What the task requires —
Copy out every line of the data where the word "none" is found.

((

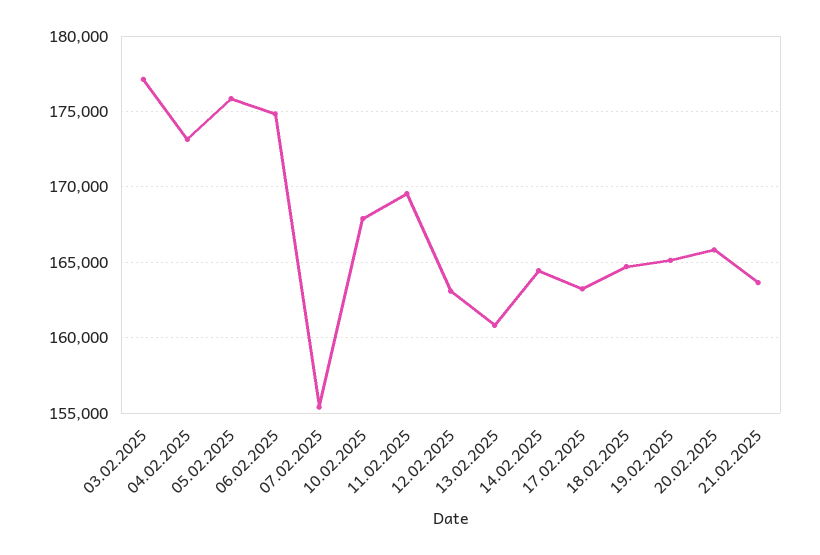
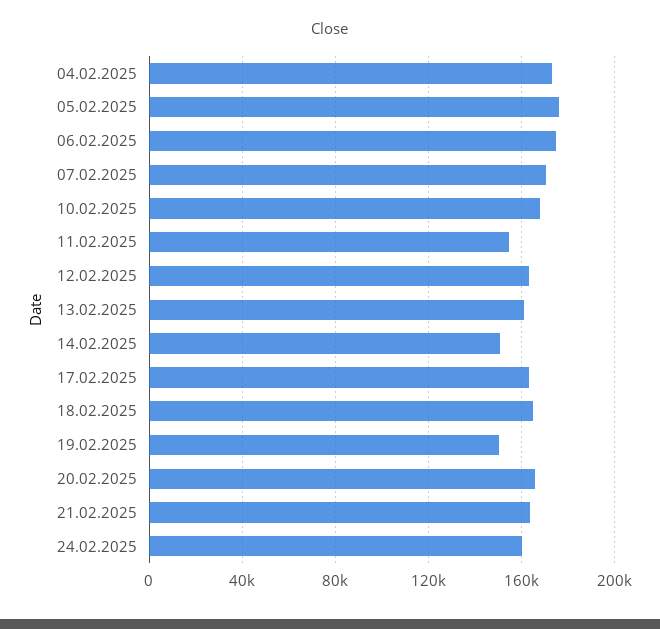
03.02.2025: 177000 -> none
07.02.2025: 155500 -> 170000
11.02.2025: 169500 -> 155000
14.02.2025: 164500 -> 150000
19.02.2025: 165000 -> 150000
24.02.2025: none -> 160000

))

Response area —
03.02.2025: 177000 -> none
24.02.2025: none -> 160000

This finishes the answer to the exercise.